Installée à quelques pas des rives lémaniques, la patinoire couverte a déjà enregistré au 1er janvier plus de 8’000 entrées – enfants et adultes confondus. «Ce qui est très réjouissant, c’est que ce sont essentiellement des jeunes de la région qui viennent profiter de l’infrastructure», précise le président de l’Association Vevey sur glace Patrick Bertschy.
Ouverte depuis le 25 novembre, la patinoire saisonnière a accueilli 24 anniversaires et des sorties de groupes. «Les écoles remplissent la glace en semaine sur les périodes scolaires», étaye la directrice de Vevey sur glace Diane Bryois. À savoir que les entrées scolaires ne sont pas encore comptabilisées à ce stade.
Succès populaire
Si la structure ne fait pas que des heureux, notamment du côté de Pro Riviera (voir édition 181, 27 novembre 2024) qui juge cette construction comme étant illégale, Patrick Bertschy relativise. «Que l’on soit content ou non, la seule et vraie réponse réside dans le succès populaire rencontré par cette patinoire.»
Selon Vevey sur glace, cette réussite réside aussi dans la collaboration inédite avec Riviera Noël et est également due à la surface de glisse complète de 600 m2. L’association souhaiterait idéalement pouvoir revenir à cet emplacement à l’avenir. Des discussions sont prévues avec les autorités à ce sujet.

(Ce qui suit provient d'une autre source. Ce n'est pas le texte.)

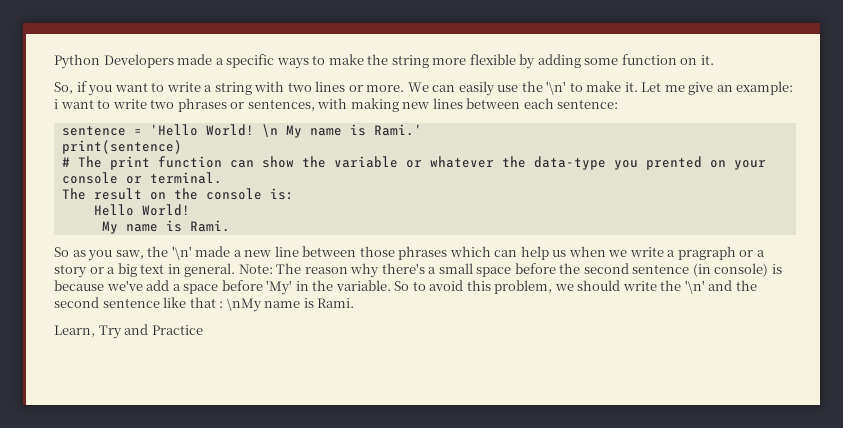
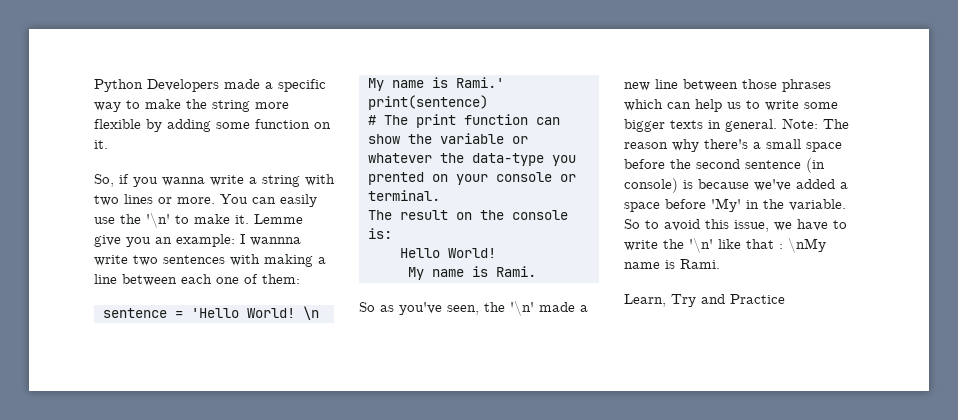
[276,58,309,69] ways -> [94,102,121,112] way
[114,82,165,92] want to -> [162,177,205,186] wanna
[407,82,429,92] We -> [220,194,248,204] You
[641,81,794,95] [54,98,619,112] Let me give an example: i want to write two phrases or sentences, with making new lines between each sentence: -> [254,214,303,224] [94,234,301,247] [94,254,326,267] [94,274,300,286] Lemme give you an example: I wannna write two sentences with making a line between each one of them:
[88,250,144,261] you saw, -> [399,302,479,315] you've seen,
[568,246,765,260] [54,263,165,278] when we write a pragraph or a story or a big text -> [746,100,838,111] [624,119,703,132] to write some bigger texts
[146,280,170,291] add -> [796,179,835,189] added
[494,280,757,294] [54,297,160,308] problem, we should write the '\n' and the second sentence -> [734,219,847,232] [624,237,713,253] issue, we have to write the '\n'

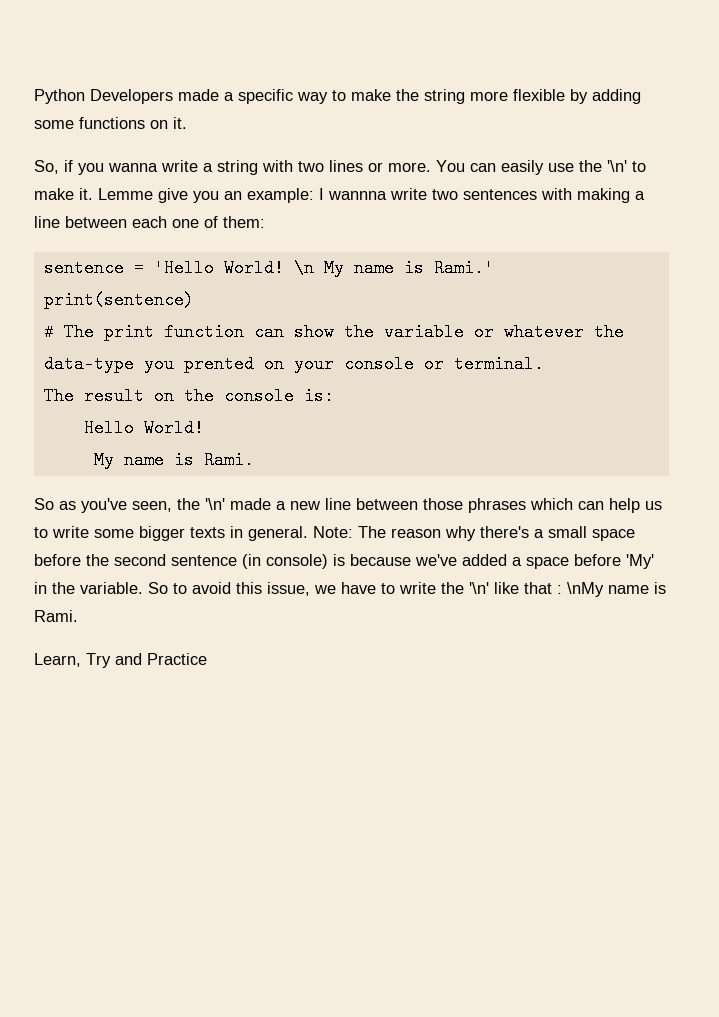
[255,119,310,129] function -> [79,117,145,129] functions

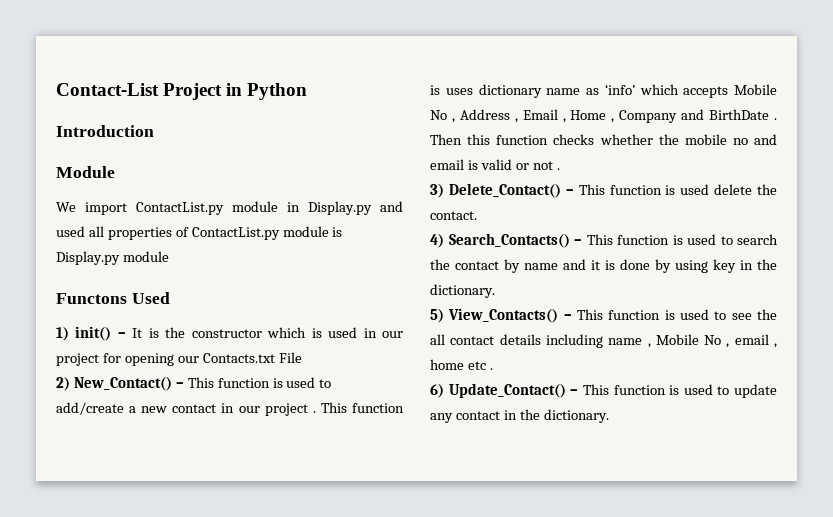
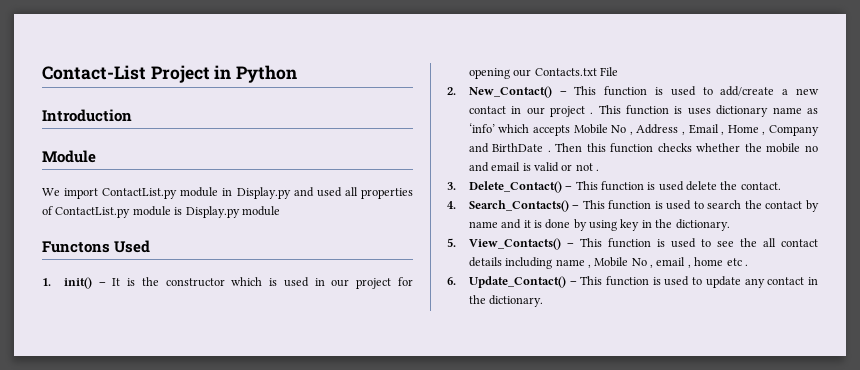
[56,327,69,341] 1) -> [42,278,51,286] 1.
[56,377,70,391] 2) -> [447,87,456,95] 2.
[430,184,444,198] 3) -> [447,182,456,190] 3.
[430,234,444,248] 4) -> [447,201,456,209] 4.
[430,309,444,323] 5) -> [447,238,456,247] 5.
[430,384,444,398] 6) -> [447,277,456,285] 6.

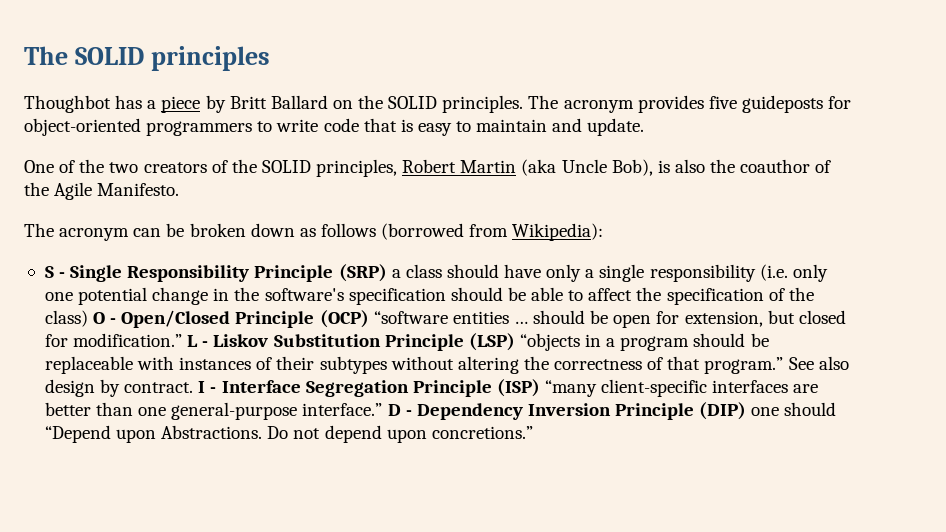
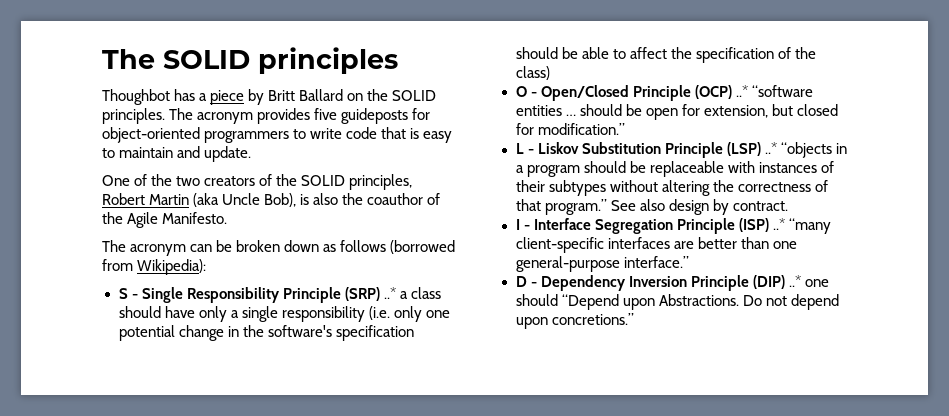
(387, 273) none -> [383,287,396,299] ..*
(88, 318) none -> (550, 73) //
(369, 319) none -> [735,85,748,97] ..*
(183, 340) none -> (625, 129) //
(515, 342) none -> [764,142,777,154] ..*
(194, 387) none -> (788, 206) //
(540, 388) none -> [772,218,785,230] ..*
(383, 409) none -> (689, 262) //
(747, 411) none -> [788,275,801,287] ..*

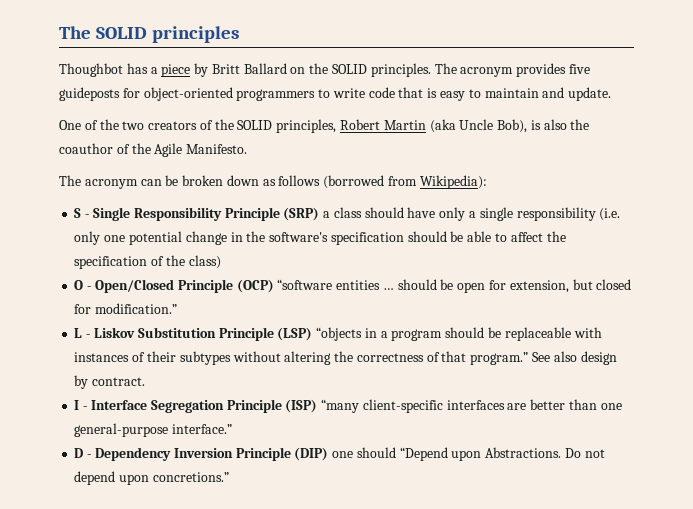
[383,287,396,299] ..* -> (320, 214) none
[735,85,748,97] ..* -> (274, 286) none
[764,142,777,154] ..* -> (313, 334) none
[772,218,785,230] ..* -> (318, 406) none
[788,275,801,287] ..* -> (329, 454) none

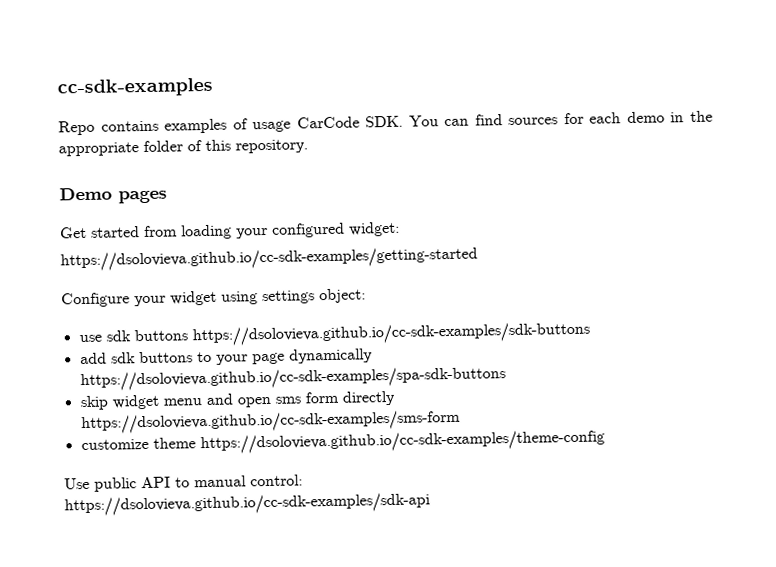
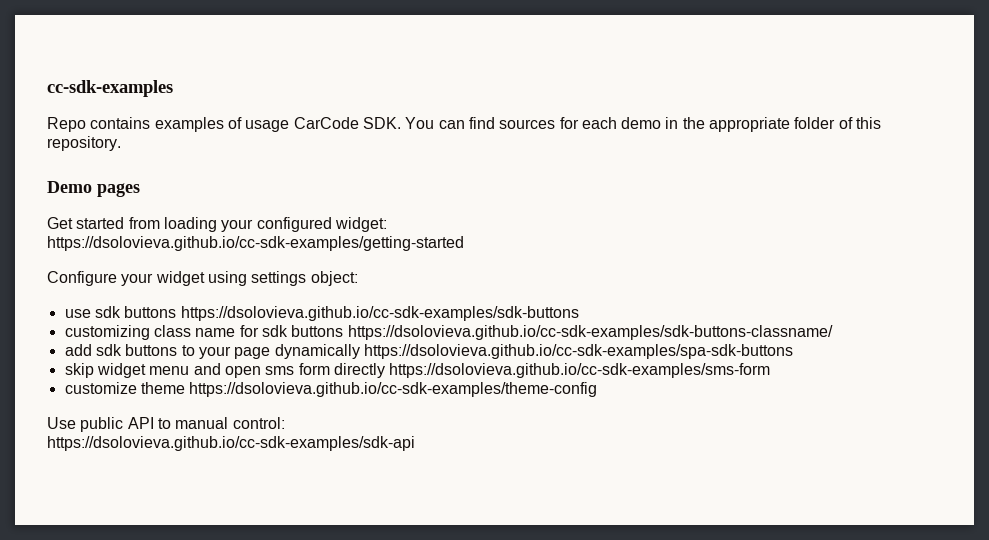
(590, 334) none -> [64,325,833,340] // customizing class name for sdk buttons https://dsolovieva.github.io/cc-sdk-examples/sdk-buttons-classname/

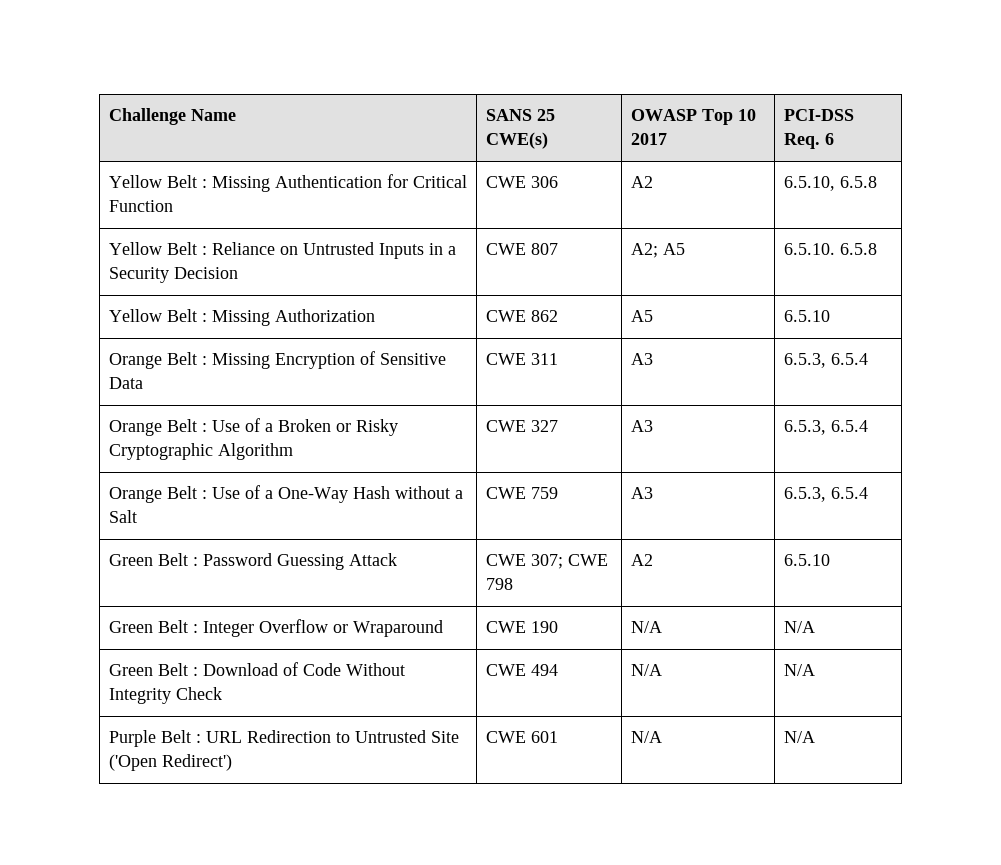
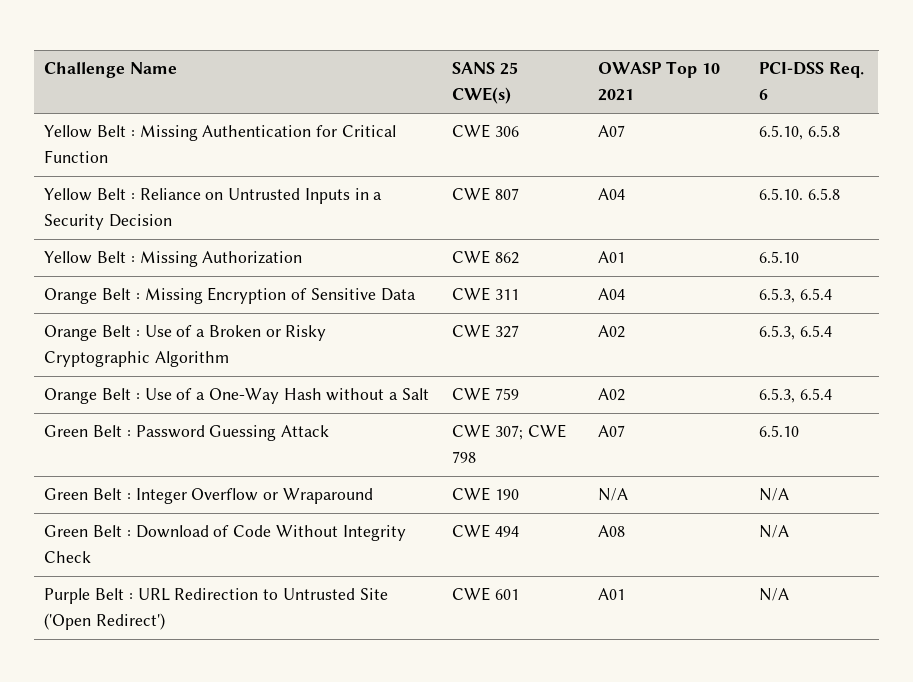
[630,133,667,145] 2017 -> [598,89,635,101] 2021
[630,176,653,188] A2 -> [598,125,626,137] A07
[630,243,685,258] A2; A5 -> [598,188,626,200] A04
[630,310,653,322] A5 -> [598,251,626,263] A01
[630,353,653,365] A3 -> [598,288,626,300] A04
[630,420,653,432] A3 -> [598,325,626,338] A02
[630,487,653,499] A3 -> [598,388,626,401] A02
[630,554,653,566] A2 -> [598,425,626,437] A07
[630,664,662,676] N/A -> [598,525,626,537] A08
[630,731,662,743] N/A -> [598,588,626,600] A01

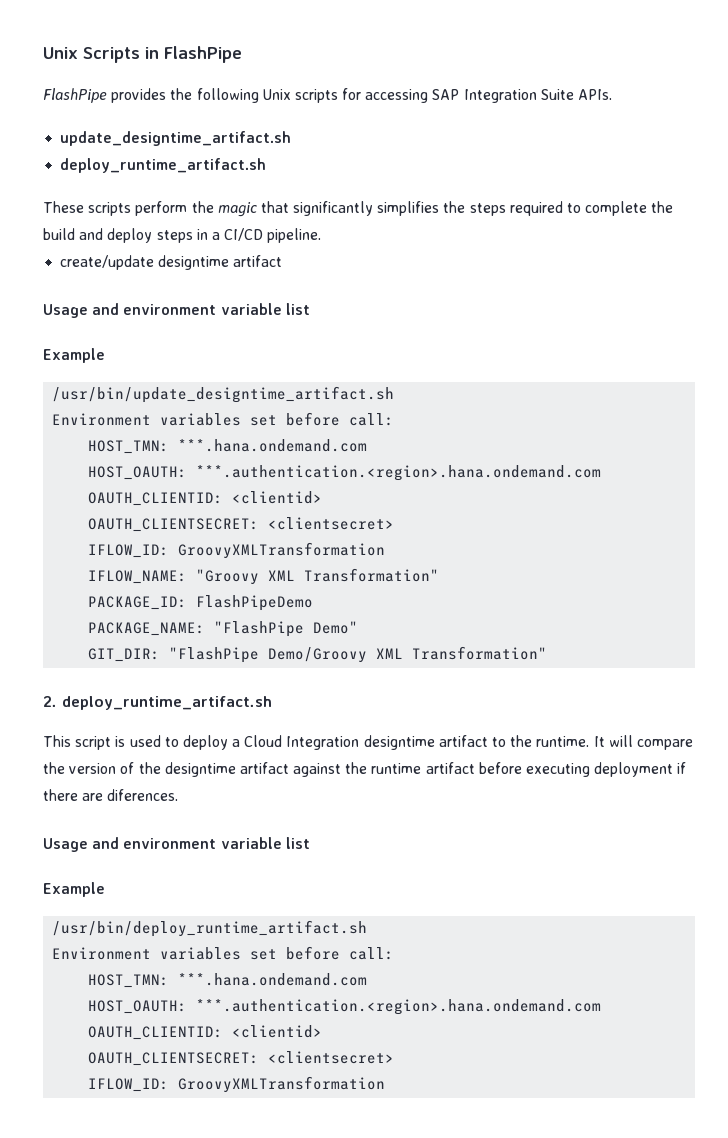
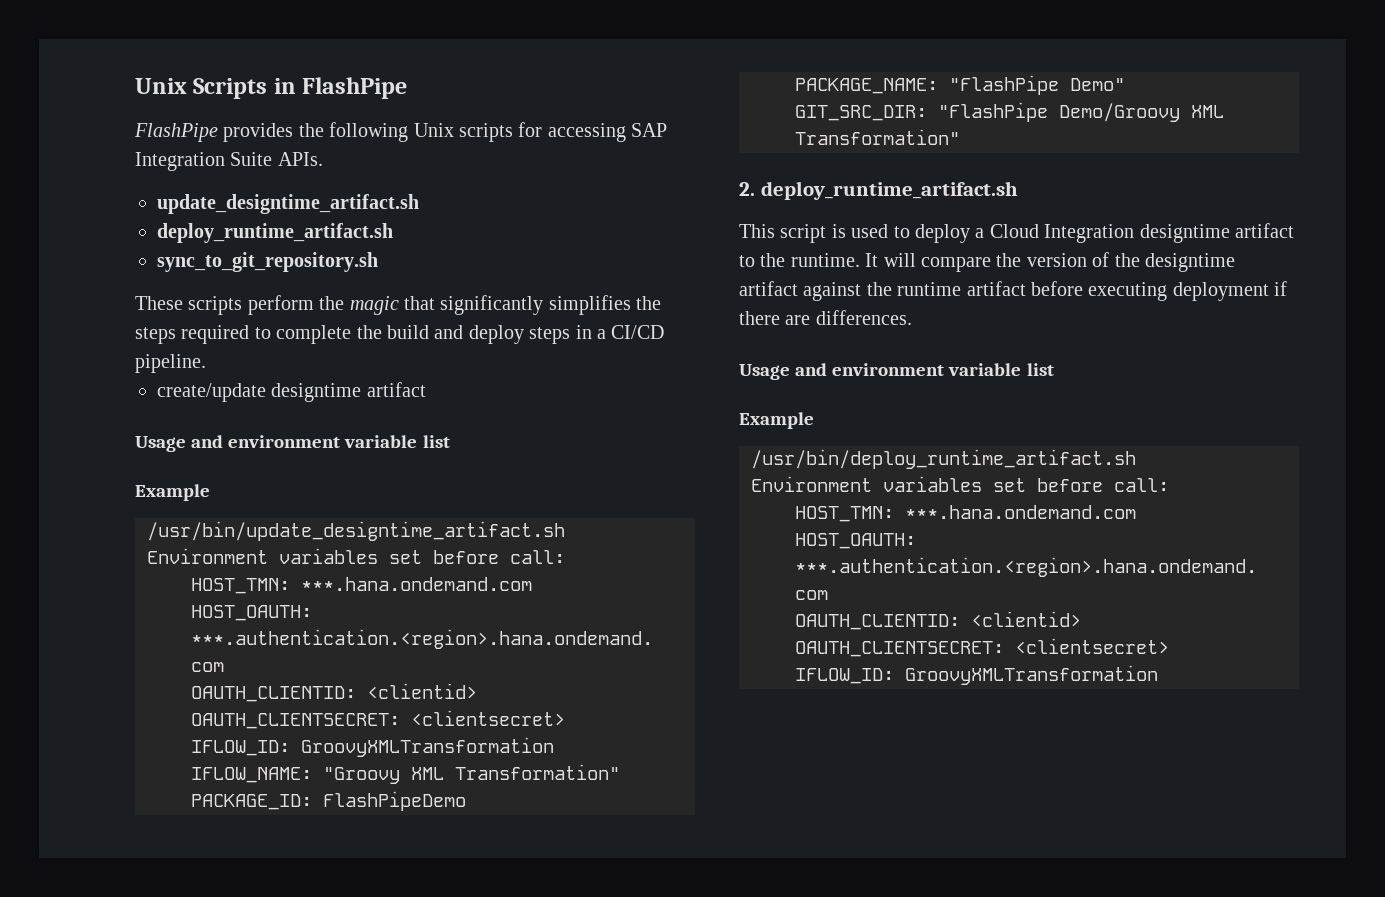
(267, 165) none -> [157,252,378,272] // sync_to_git_repository.sh
[88,648,161,662] GIT_DIR: -> [795,105,927,121] GIT_SRC_DIR:
[107,789,179,801] diferences. -> [815,310,912,325] differences.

En prévision du réaménagement de la place du Marché, Patrick Bertschy estime que ce serait une erreur de ne pas prévoir la patinoire éphémère à cet endroit. «Évitons une configuration comme celle la place de la Riponne à Lausanne. Tous les événements qui se déroulent à Vevey doivent avoir lieu sur cette place. Il faut qu’elle vive!»